I'm writing a poem, and I wondered if, to a native speaker, this would sound awkward (or grammatically incorrect):

Aloof the hallow things shall always be.

As a variant of

The hallow things shall always be aloof.

Is my phrase grammatically correct (for a poem)?

  • 2
    It's completely correct. It reminds me of Yoda.
    – Luke_0
    Aug 16, 2012 at 23:20
  • 2
    @Luke No, Yoda does something else, actually. This is merely putting the most important word first in a sentence, something that English has done since OE, and to this day still does — on somewhat rare occasion, admittedly.
    – tchrist
    Aug 16, 2012 at 23:25
  • 2
    Yes, it would sound very awkward in any speech other than possibly oratory (which tends towards the poetic). Grammar rules are messed with in poetry, not exactly anything goes, but whatever artistically 'works'. So 'grammatically correct for a poem' is pretty loose.
    – Mitch
    Aug 17, 2012 at 21:52
  • It's actually quite an interesting question. Probably, this was totally fine 200 years ago, but is it gramatically correct now?
    – jocap
    Oct 11, 2013 at 14:42

2 Answers 2


Yes, this is the poetic device known as hyperbaton. It is quite common. See also its treatment here, which discusses the devices of lyric poetry, including in Le Guin and Tolkien.

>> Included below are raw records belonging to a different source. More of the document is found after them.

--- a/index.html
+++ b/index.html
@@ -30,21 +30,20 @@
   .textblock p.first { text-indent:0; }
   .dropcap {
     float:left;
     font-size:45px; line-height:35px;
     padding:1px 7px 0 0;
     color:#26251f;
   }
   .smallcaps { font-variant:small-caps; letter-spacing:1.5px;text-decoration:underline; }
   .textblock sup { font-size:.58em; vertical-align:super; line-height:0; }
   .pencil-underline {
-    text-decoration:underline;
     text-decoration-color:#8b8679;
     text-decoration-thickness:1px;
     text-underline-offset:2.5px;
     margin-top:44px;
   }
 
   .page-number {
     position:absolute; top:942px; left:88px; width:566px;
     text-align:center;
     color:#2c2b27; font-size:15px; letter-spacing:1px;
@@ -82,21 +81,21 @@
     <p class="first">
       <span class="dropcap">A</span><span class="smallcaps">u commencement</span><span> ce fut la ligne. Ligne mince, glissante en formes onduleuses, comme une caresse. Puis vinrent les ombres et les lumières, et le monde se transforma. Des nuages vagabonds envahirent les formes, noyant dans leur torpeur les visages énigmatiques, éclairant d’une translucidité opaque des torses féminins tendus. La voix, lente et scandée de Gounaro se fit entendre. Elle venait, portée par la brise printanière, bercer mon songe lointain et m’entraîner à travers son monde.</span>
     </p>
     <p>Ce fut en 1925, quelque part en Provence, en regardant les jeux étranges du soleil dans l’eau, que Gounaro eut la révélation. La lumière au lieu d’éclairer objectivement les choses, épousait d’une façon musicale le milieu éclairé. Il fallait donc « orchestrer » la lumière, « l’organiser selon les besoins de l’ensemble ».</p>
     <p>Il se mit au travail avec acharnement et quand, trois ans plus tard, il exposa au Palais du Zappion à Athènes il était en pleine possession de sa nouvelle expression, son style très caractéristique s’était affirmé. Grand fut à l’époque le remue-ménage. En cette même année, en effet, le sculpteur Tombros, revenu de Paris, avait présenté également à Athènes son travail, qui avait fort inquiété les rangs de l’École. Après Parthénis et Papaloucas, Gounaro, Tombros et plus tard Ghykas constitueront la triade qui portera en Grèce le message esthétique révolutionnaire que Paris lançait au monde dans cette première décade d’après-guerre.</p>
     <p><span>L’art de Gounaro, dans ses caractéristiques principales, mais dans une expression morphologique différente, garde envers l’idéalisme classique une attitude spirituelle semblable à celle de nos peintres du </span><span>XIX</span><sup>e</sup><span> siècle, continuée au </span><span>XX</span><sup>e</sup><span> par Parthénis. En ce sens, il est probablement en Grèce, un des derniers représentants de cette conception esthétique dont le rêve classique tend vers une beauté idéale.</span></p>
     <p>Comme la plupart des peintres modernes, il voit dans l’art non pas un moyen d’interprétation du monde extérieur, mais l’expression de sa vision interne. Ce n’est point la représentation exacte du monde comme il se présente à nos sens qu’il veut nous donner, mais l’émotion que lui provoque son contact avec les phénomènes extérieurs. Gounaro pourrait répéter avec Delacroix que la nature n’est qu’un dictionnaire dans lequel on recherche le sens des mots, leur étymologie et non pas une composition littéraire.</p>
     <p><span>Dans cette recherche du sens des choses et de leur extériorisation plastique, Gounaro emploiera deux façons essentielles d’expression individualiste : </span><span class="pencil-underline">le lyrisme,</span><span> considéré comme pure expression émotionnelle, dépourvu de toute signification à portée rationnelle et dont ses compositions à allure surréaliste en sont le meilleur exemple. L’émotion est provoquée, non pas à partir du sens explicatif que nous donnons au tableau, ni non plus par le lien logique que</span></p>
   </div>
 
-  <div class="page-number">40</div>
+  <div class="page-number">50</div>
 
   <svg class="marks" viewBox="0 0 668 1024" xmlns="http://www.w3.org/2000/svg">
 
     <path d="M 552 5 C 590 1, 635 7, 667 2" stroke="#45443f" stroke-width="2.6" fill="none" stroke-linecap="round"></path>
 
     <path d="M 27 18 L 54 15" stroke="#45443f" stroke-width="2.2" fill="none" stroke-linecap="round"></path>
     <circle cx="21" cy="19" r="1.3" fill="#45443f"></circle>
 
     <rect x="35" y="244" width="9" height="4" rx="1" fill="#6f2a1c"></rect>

Speaking of whom, in Letter #171, J.R.R. Tolkien, responding to criticism of his ‘archaic’ style, wrote the following:

[ . . . ] Why deliberately ignore, refuse to use the wealth of English which leaves us a choice of styles – without any possibility of unintelligibility.

              I can see no more reason for not using the much terser and more vivid ancient style, than for changing the obsolete weapons, helps, shields, hauberks into modern uniforms.

              ‘Helms too they chose’ is archaic. Some (wrongly) class it as an ‘inversion’, since normal order is ‘They also chose helmets’ or ‘they chose helmets too’. (Real mod. E. ‘They also picked out some helmets and round shields’.) But this is not normal order, and if mod. E. has lost the trick of putting a word desired to emphasize (for pictorial, emotional or logical reasons) into prominent first place, without addition of a lot of little ‘empty’ words (as the Chinese say), so much the worse for it.

              I am sorry to find you affected by the extraordinary 20th. C. delusion that its usages per se and simply as ‘contemporary’ – irrespective of whether they are terser, more vivid (or even nobler!) – have some peculiar validity above those of all other times, so that not to use them (even when quite unsuitable in tone) is a solecism, a gaffe, a thing at which one’s friends shudder or feel hot in the collar. Shake yourself out of this parochialism of time! [emphasis mine ―tchrist] Also (not to be too donnish about it) learn to distinguish between the bogus and the genuine antique – as you would if you hoped not to be cheated by a dealer!

  • 1
    Thanks for pointing that out! I'm confident about it now
    – JCOC611
    Aug 16, 2012 at 23:35
  • @JCOC611 Then take heart in the excerpted quote I’ve just now added for you, that it might lend you resolve in these matters.
    – tchrist
    Aug 16, 2012 at 23:50

As tchrist noted, using hyperbaton to achieve rhetorical effect is acceptable technique. But there's a problem with hallow in the sentences as they currently stand:

Aloof the hallow things shall always be.
The hallow things shall always be aloof.

Note that hallow (a verb) should instead be hallowed (an adjective) if you wish for the sentences to be grammatical and sensible.

  • +1 Although the main question was already answered, thanks for making such a keen observation!